Здесь, впрочем, в интересах целесообразности научного исследования, считаю своим долгом сделать оговорку: к сожалению, научный исследователь, увлеченный своей привычкой, забывается до того, что приступает к анализу художественного произведения, совершенно упустивши из виду, что условия художественного творчества в иных случаях решительно требуют уклонения от научной точности; он готов подвергать художественные образы точному психиатрическому разбору, ставить диагностику и ранжировать их по клеткам психиатрической классификации и т. д. Не говоря о бесплодности подобной работы, мы думаем, что подобная специальная точка зрения исходит из неправильного понимания психологических законов эстетики.
Один из наиболее выдающихся художников нашего времени и в то же время образованный врач А. П. Чехов так выразился по этому поводу (см. «Автобиографические сведения»): «Условия художественного творчества не всегда допускают полное согласие с научными данными; нельзя изобразить на сцене смерть от яда так, как она происходит на самом деле. Но согласие с научными данными должно чувствоваться и в этой условности, т. е. нужно, чтобы для читателя или зрителя было ясно, что это только условность и что он имеет дело со сведущим писателем».

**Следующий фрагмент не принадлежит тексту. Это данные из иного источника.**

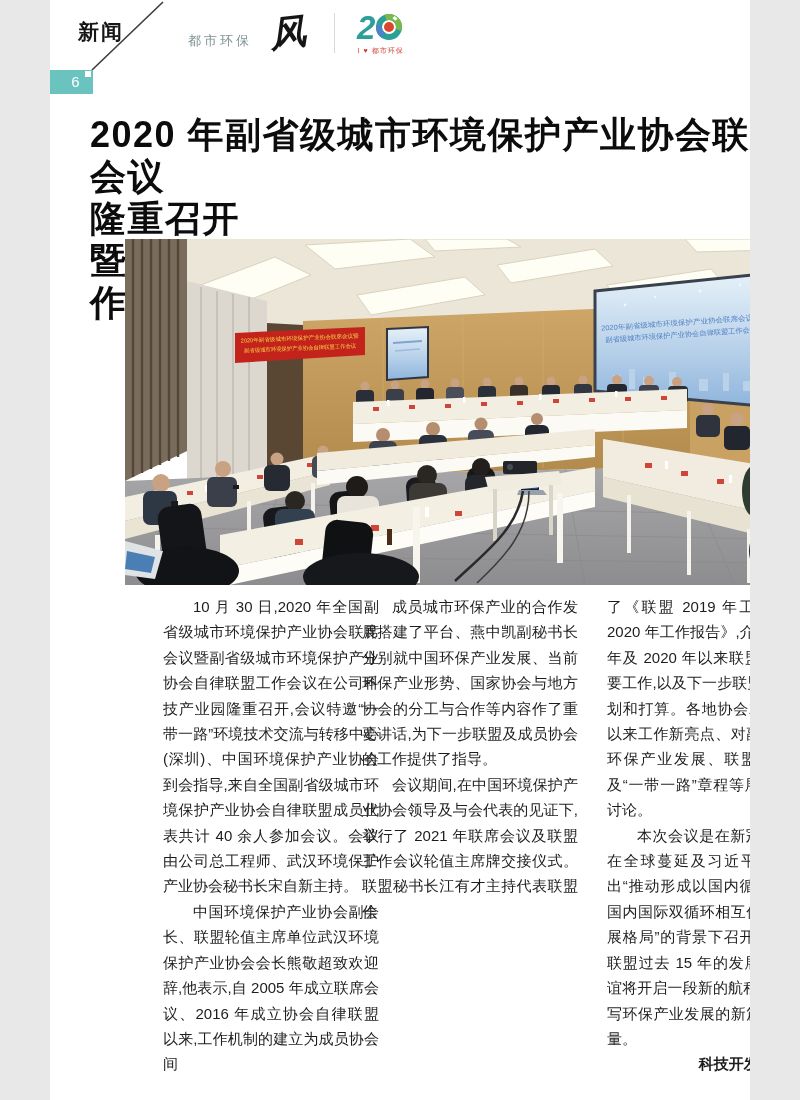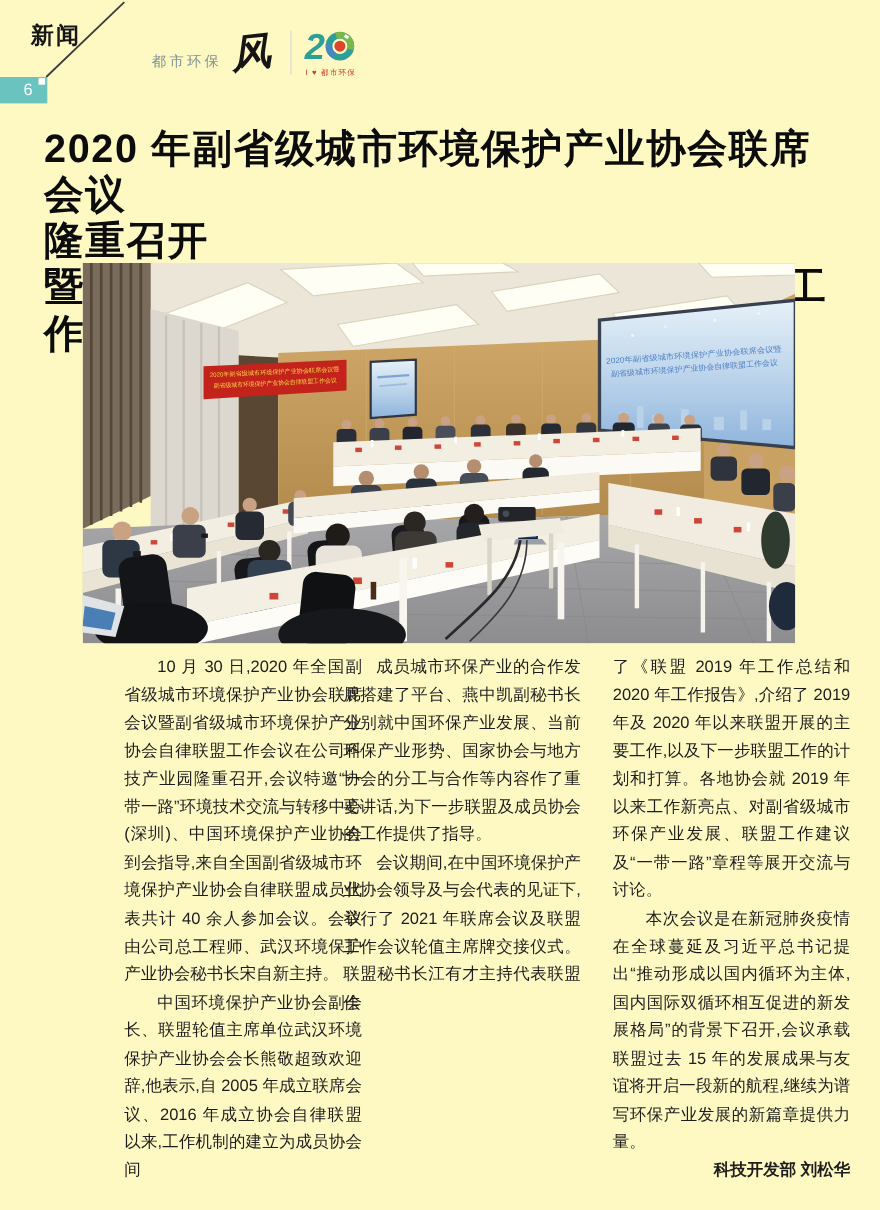"新闻" .page { background: #fef9c3 -> #ffffff; width: 800px -> 700px }
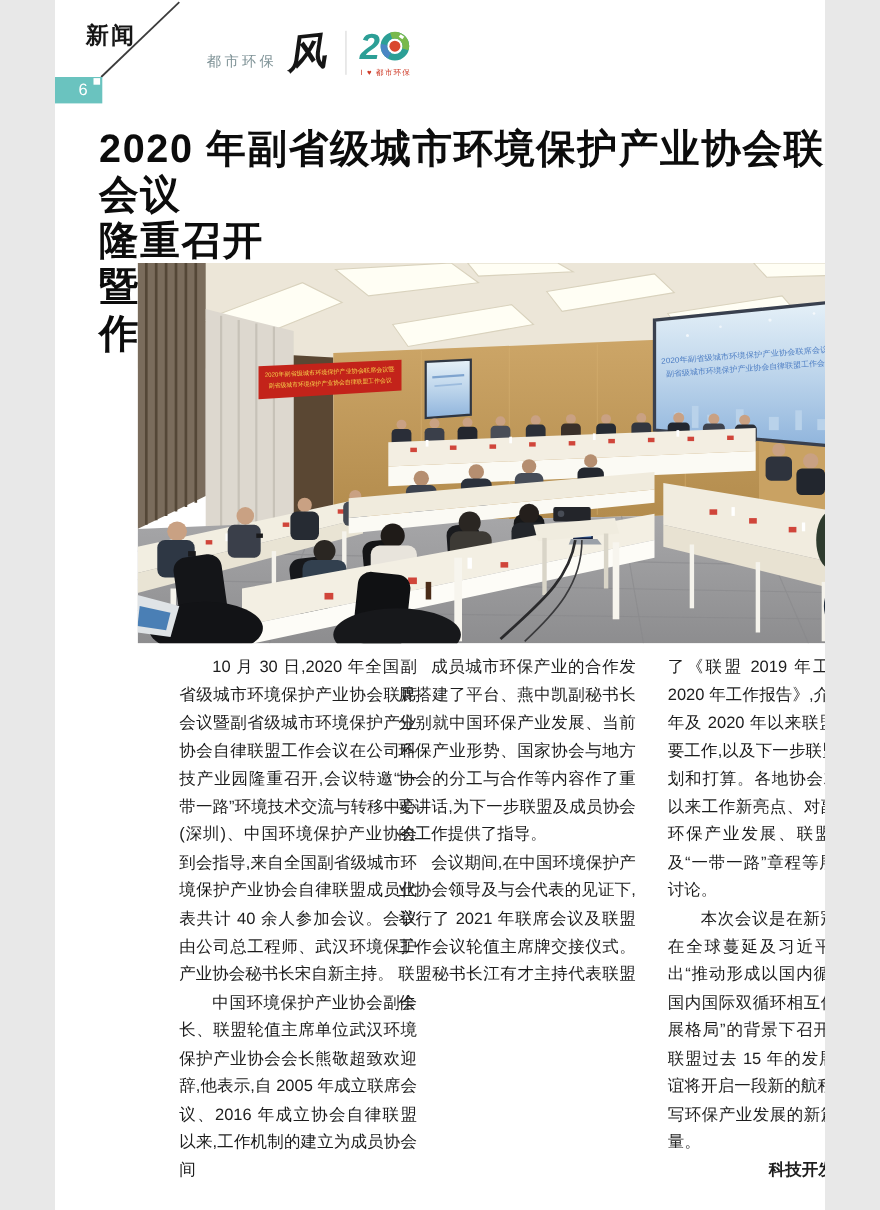"都市环保" .masthead { gap: none -> 10px; top: 19px -> 4px }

Дж. Рёскин, этот непримиримый апостол красоты, идет еще дальше и, со своей беспощадностью фанатика, обрушивается на науку и знание, говоря, что ученость, т. е. точное знание, не только не может быть художнику полезна, но, в большинстве случаев, должна приносить вред.
Так или иначе, но не в том задача науки, чтобы уличать искусство в неточности: это недоразумение не прекращается с тех пор, как существует знание и искусство, и, надо сознаться, всегда в этом споре правда будет на стороне тех, кто, в силу своего художественного чутья, склонен признавать за искусством особые законы логики и правды. Тем менее есть у нас оснований на этом останавливаться, что в нашу задачу входит более определенный предмет, к рассмотрению которого мы теперь и перейдем.